-------- SOURCE INFORMATION

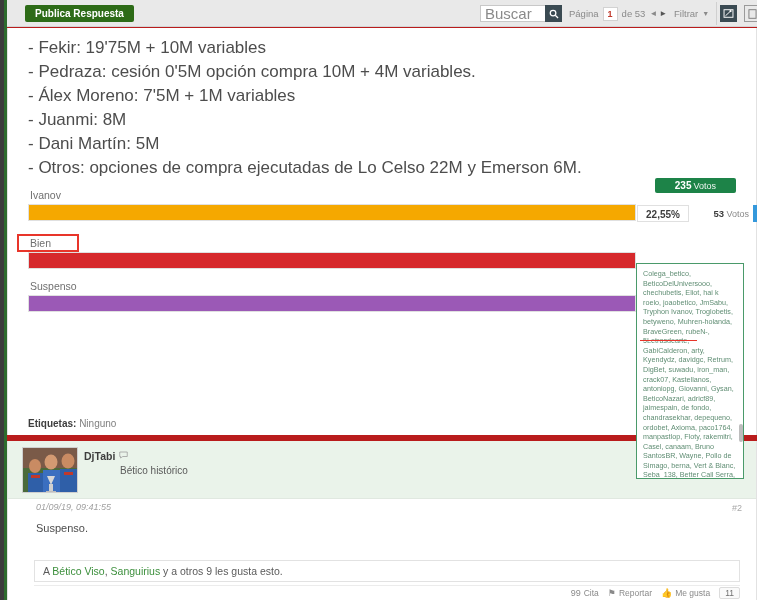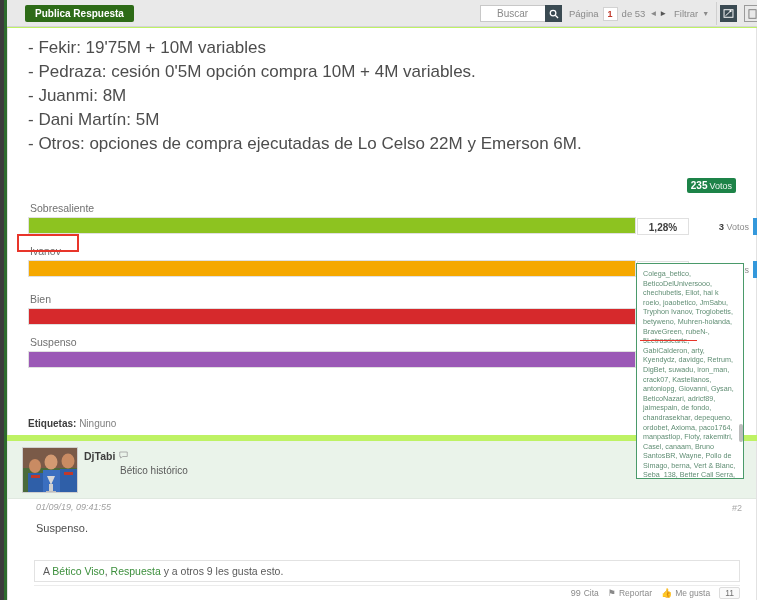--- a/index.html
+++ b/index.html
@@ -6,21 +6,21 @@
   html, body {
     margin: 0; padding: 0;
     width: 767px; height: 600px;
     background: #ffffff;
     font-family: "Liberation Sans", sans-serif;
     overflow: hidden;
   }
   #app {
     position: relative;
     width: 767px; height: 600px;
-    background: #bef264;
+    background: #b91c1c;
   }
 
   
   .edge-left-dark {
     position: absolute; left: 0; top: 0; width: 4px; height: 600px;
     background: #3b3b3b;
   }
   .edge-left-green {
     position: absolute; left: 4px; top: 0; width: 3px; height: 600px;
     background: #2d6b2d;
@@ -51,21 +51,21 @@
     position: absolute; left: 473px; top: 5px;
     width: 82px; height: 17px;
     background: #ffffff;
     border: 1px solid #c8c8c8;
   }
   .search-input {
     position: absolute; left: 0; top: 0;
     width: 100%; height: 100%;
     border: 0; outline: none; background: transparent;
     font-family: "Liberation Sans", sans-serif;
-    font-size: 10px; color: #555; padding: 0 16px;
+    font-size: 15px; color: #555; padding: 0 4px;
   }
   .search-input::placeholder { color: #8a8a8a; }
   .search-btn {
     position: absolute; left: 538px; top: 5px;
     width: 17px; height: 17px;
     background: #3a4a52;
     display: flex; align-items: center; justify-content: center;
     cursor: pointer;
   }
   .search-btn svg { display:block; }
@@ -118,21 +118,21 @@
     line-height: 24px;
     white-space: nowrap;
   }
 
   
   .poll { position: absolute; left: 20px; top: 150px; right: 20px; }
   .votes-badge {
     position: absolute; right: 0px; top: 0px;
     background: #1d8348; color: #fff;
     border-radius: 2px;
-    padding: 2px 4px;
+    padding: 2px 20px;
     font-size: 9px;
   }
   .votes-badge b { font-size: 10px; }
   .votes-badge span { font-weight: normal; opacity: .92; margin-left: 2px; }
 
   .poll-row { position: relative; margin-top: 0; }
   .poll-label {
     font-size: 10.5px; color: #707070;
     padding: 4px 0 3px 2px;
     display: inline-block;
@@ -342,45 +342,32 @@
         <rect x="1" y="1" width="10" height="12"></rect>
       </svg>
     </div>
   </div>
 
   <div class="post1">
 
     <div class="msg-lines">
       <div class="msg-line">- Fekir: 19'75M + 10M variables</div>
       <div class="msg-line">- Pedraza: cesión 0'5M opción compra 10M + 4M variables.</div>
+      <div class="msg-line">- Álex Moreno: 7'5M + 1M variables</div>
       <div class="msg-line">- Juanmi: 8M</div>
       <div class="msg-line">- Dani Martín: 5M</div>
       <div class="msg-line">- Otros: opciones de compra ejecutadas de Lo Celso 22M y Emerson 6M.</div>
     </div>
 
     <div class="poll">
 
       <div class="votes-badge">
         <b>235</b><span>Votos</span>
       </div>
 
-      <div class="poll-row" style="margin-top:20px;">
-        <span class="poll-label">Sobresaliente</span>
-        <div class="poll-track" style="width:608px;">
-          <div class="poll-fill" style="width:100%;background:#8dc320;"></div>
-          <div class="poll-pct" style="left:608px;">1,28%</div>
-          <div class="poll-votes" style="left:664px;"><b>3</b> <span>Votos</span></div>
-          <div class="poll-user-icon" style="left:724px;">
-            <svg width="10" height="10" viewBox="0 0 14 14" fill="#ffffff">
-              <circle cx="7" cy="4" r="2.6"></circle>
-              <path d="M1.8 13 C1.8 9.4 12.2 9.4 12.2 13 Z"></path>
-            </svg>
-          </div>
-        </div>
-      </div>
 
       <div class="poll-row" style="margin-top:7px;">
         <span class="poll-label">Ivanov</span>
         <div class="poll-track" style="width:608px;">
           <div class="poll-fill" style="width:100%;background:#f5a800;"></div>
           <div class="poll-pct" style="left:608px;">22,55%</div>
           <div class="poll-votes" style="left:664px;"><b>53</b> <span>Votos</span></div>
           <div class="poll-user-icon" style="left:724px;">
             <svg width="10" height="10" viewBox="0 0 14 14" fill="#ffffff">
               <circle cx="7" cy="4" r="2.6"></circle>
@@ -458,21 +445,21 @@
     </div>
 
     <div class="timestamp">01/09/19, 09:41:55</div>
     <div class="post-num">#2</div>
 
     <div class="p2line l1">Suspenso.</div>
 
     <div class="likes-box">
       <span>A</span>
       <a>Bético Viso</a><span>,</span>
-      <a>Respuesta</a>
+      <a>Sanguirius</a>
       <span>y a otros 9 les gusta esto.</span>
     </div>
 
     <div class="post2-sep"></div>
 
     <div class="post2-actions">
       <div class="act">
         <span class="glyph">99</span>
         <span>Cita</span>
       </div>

----------------

--- THE TASK ---
Using the entries above, return each line in which the word "fill" occurs.

--- SOLUTION TO THIS PROBLEM ---
-          <div class="poll-fill" style="width:100%;background:#8dc320;"></div>
-            <svg width="10" height="10" viewBox="0 0 14 14" fill="#ffffff">
           <div class="poll-fill" style="width:100%;background:#f5a800;"></div>
             <svg width="10" height="10" viewBox="0 0 14 14" fill="#ffffff">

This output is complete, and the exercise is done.